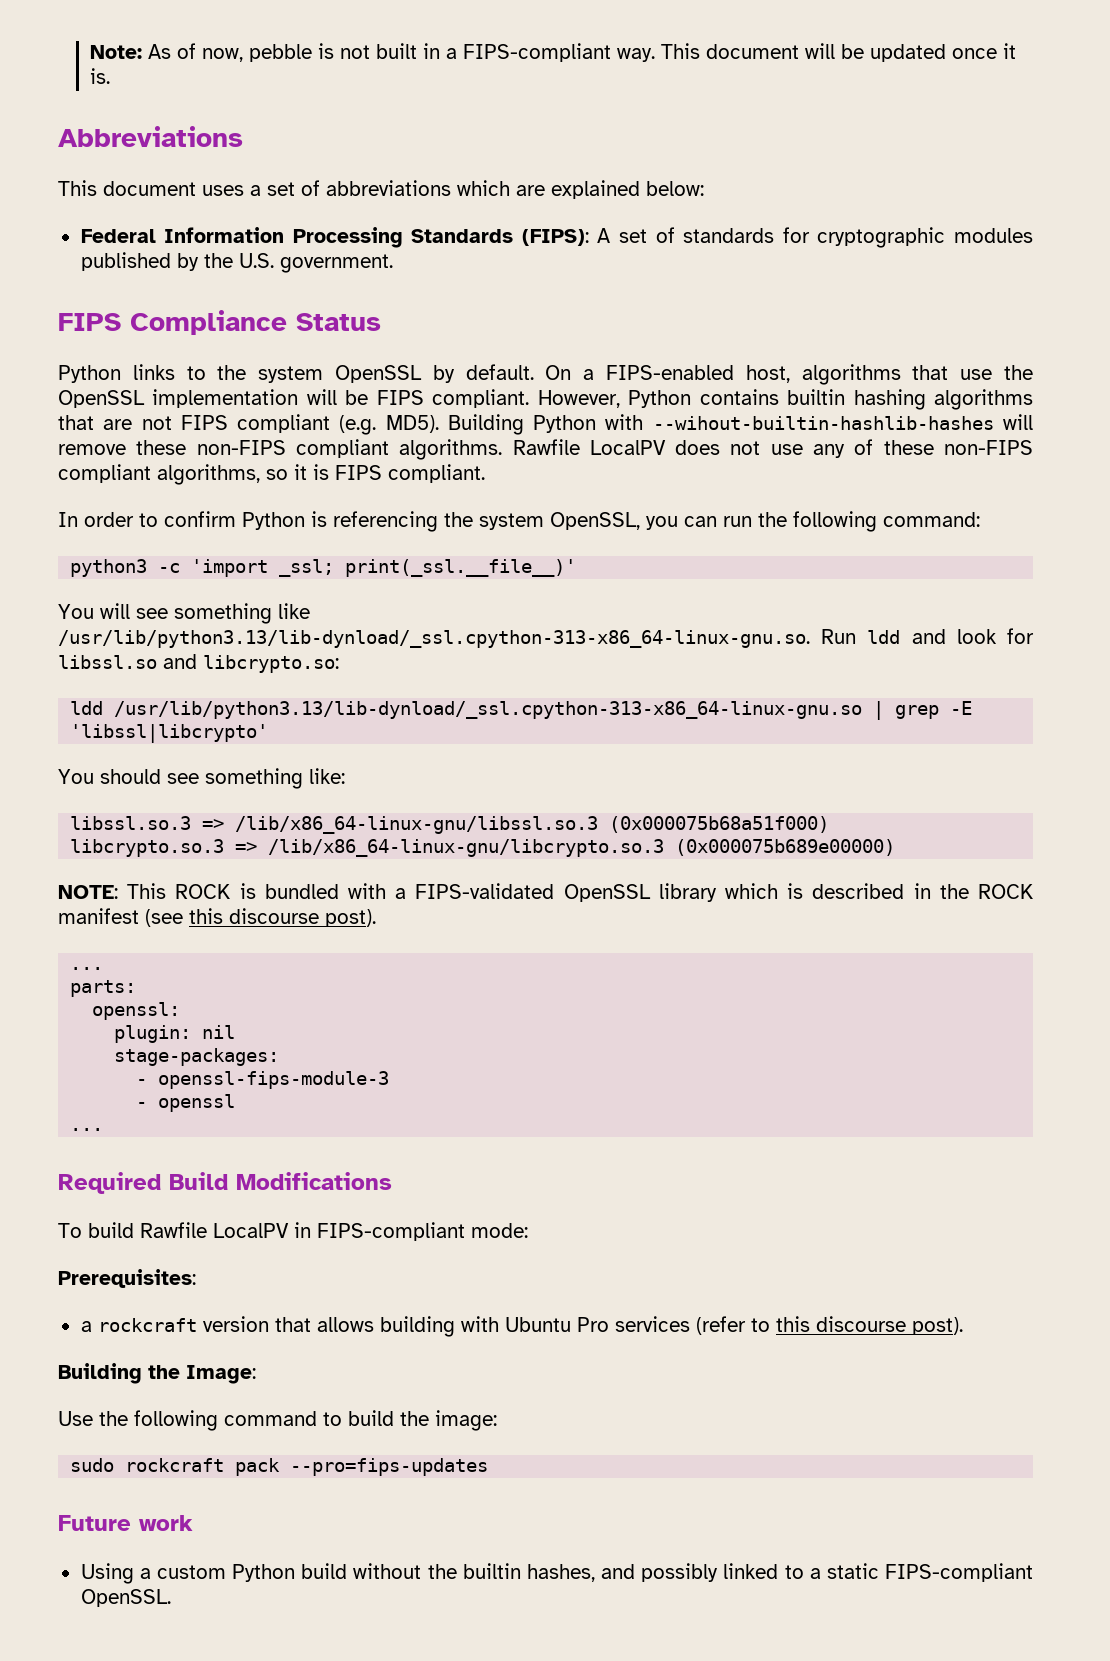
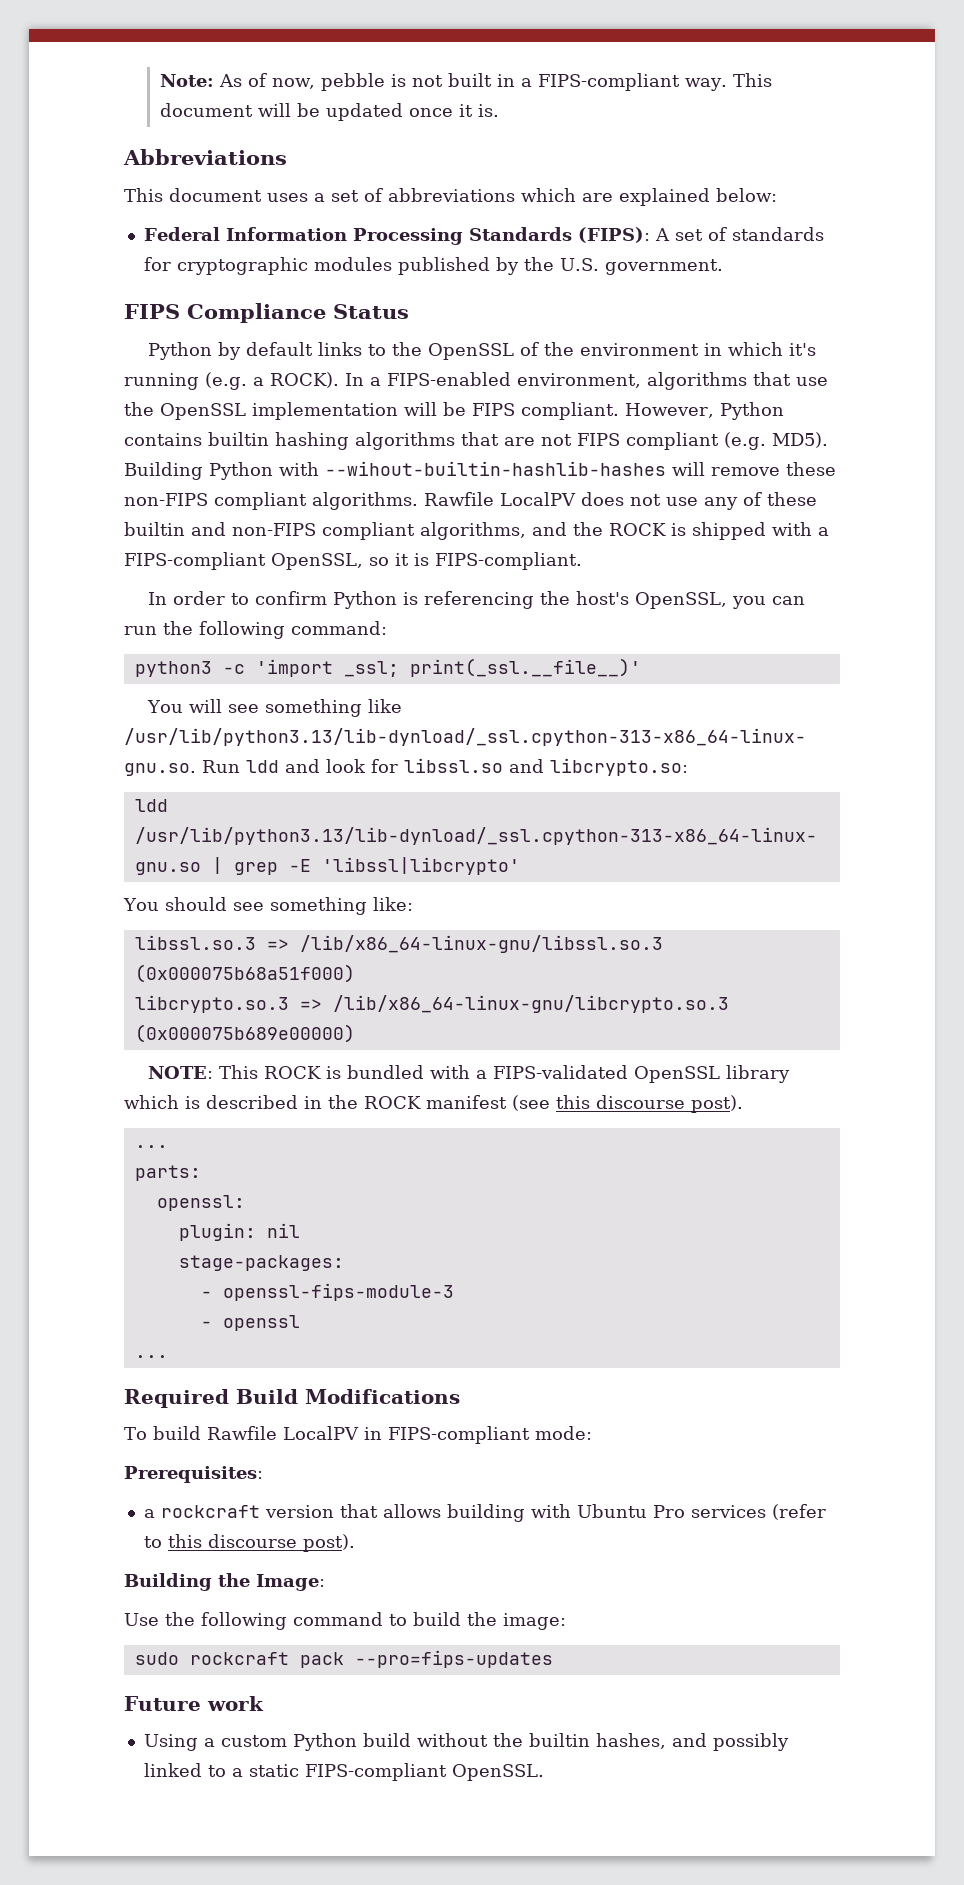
- Python links to the system OpenSSL by default. On a FIPS-enabled host, algorithms that use the OpenSSL implementation will be FIPS compliant.
+ Python by default links to the OpenSSL of the environment in which it's running (e.g. a ROCK). In a FIPS-enabled environment, algorithms that use the OpenSSL implementation will be FIPS compliant.
- Rawfile LocalPV does not use any of these non-FIPS compliant algorithms, so it is FIPS compliant.
+ Rawfile LocalPV does not use any of these builtin and non-FIPS compliant algorithms, and the ROCK is shipped with a FIPS-compliant OpenSSL, so it is FIPS-compliant.
- In order to confirm Python is referencing the system OpenSSL, you can run the following command:
+ In order to confirm Python is referencing the host's OpenSSL, you can run the following command:

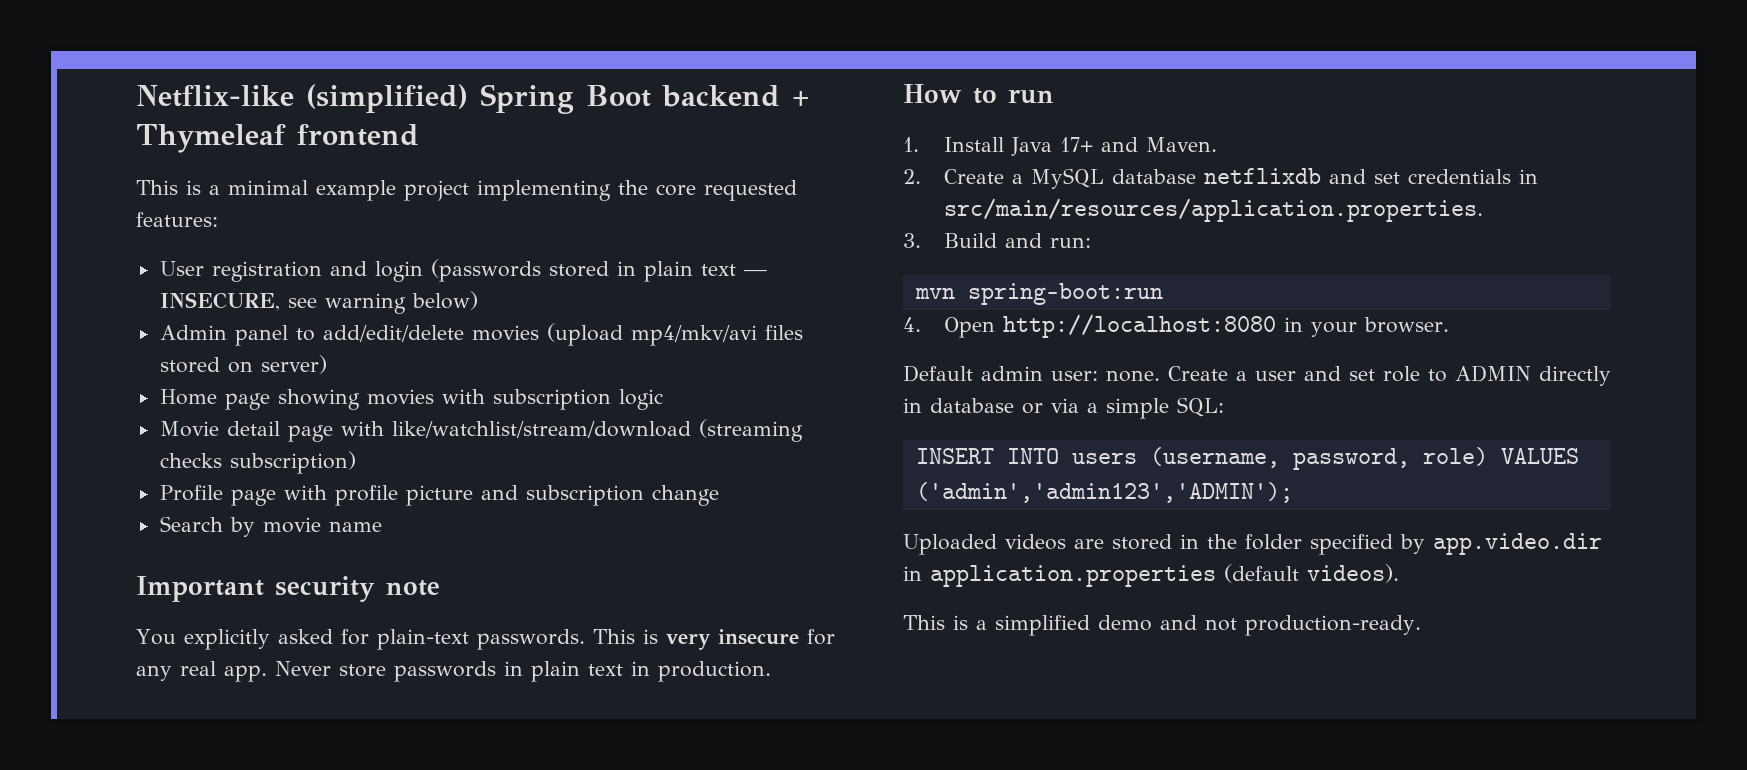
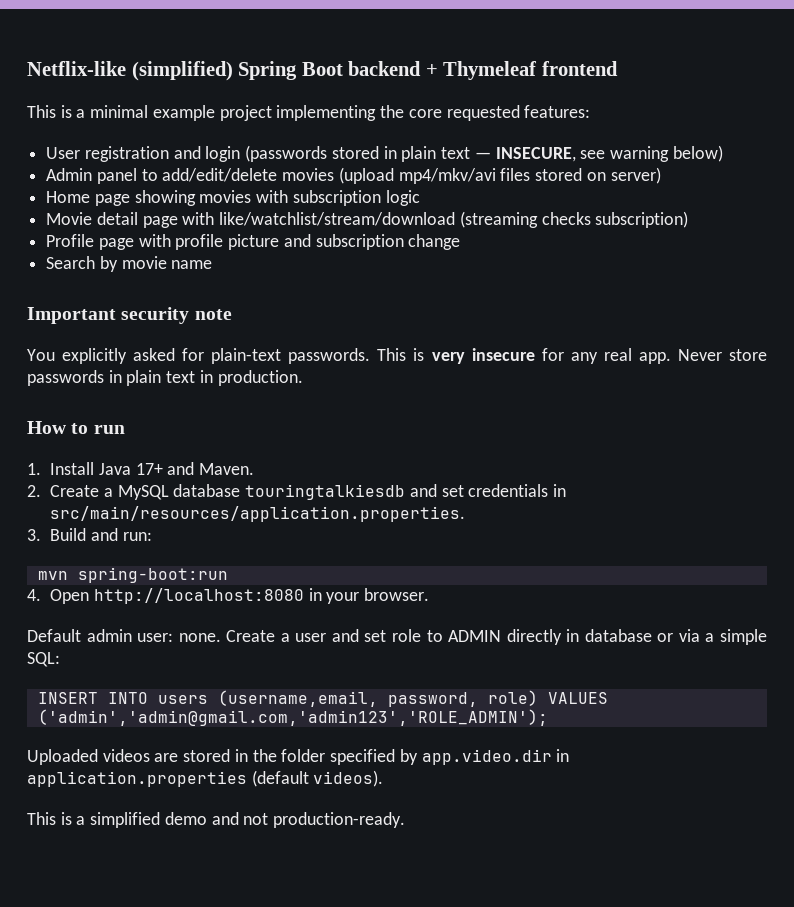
- 2. Create a MySQL database netflixdb and set credentials in src/main/resources/application.properties.
+ 2. Create a MySQL database touringtalkiesdb and set credentials in src/main/resources/application.properties.
- INSERT INTO users (username, password, role) VALUES ('admin','admin123','ADMIN');
+ INSERT INTO users (username,email, password, role) VALUES ('admin','admin@gmail.com,'admin123','ROLE_ADMIN');

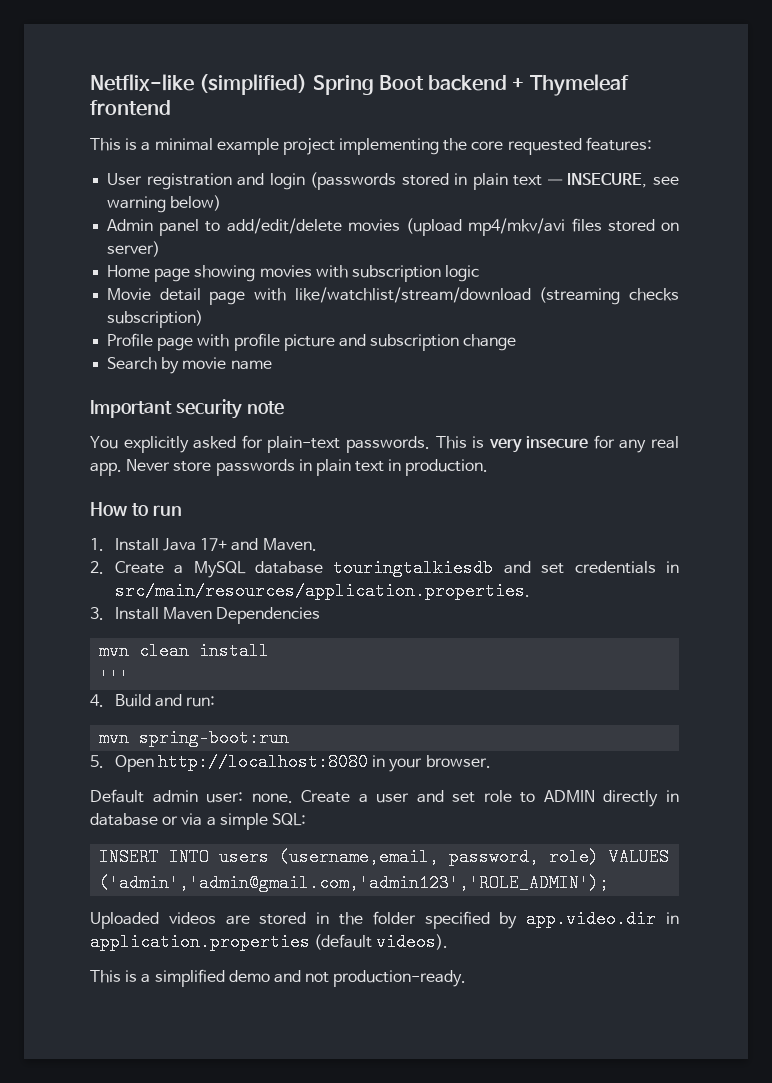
- 3. Build and run:
+ 3. Install Maven Dependencies
+ mvn clean install
+ '''
+ 4. Build and run:
- 4. Open http://localhost:8080 in your browser.
+ 5. Open http://localhost:8080 in your browser.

_PROBLEM STATEMENT_. Provide solely the number of lines in the listing that contain "MySQL".

_ANSWER TO THIS EXERCISE_. 2